Americans came to see the drug trade not just as an explanation for what had happened to great cities but also as a bogeyman to be kept out of their own neighborhoods, whatever the price. And so the executive, legislative, and judicial branches hacked away at the Fourth Amendment, watering down evidentiary requirements and expanding the circumstances under which police could forcibly enter Americans’ homes. Police militarization gained momentum in the 1980s and ’90s, as Congress armed domestic police departments with military surplus, increased the funding for antidrug efforts, and empowered police to seize assets not just of convicted drug offenders but from people remotely associated with crimes yet never charged.

After 40 years of funding and encouragement from local, state, and federal politicians, it’s understandable that police departments don’t want to cede ground on how much force they can use, and when. But police are too vital to modern society to be allowed to determine, without challenge or supervision, the best way to protect our democracy and preserve order. Moreover, the need for reform is all the more pressing considering how little empirical knowledge has been applied to the militarization experiment, a deficit that’s reflected in the wide array of situations in which police use extreme force. How likely is it that an independent body of legal experts, psychologists, and police veterans would conclude that a charity poker game and a hostage situation merit the same response?

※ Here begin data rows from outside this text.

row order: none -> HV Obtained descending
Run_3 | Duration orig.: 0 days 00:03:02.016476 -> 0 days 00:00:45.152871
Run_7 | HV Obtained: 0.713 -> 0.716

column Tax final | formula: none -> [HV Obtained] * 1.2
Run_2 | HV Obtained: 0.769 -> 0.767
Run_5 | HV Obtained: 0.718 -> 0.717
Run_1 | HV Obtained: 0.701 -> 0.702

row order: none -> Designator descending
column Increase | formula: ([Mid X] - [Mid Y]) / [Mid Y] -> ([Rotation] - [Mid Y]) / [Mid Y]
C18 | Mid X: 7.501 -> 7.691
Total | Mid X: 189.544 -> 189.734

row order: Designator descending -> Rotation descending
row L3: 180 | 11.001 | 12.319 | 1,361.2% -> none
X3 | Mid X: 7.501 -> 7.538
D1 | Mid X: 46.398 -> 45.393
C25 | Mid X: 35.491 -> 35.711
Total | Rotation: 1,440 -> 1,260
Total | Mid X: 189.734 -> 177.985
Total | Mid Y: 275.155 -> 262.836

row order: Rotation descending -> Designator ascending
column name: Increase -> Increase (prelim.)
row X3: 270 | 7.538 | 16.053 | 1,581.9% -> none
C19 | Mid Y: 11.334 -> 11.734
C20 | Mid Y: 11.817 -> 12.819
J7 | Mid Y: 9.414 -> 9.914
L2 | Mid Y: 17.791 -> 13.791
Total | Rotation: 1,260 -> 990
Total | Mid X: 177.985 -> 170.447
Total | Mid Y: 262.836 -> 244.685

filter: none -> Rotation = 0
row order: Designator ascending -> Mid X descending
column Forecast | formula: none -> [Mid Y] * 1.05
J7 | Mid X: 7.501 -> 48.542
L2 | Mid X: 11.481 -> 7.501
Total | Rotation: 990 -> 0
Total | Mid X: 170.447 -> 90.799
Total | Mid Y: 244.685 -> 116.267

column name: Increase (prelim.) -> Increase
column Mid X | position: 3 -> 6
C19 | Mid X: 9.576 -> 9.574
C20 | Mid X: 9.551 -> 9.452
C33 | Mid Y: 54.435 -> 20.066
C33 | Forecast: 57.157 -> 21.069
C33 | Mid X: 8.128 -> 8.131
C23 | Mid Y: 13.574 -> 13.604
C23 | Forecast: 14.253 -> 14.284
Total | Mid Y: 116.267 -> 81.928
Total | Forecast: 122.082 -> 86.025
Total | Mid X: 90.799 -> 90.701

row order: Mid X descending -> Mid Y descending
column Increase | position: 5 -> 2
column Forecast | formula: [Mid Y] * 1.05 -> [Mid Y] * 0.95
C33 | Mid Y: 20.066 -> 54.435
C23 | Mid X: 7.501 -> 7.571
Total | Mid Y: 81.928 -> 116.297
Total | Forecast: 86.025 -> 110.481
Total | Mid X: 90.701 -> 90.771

Radley Balko’s suggestions range from the unlikely (decriminalize drugs) to the sensible (stop sending military surplus to nonmilitary bodies). And insofar as this book is tangentially about the conflicts between policing strategies—police as members of the community versus police as “us” and the communities they police as “them”—he also calls for a return to community policing, which requires cops to be members of their community, to know business owners and school principals and community power brokers. The benefit of this model is that police know the lay of the land, and residents can trust them to mediate without violence.

It also means relying less on brute force to keep peace. But then, as Balko argues, SWAT teams often introduce violence where previously there had been none.

Mike Riggs is a staff writer at the Atlantic Cities.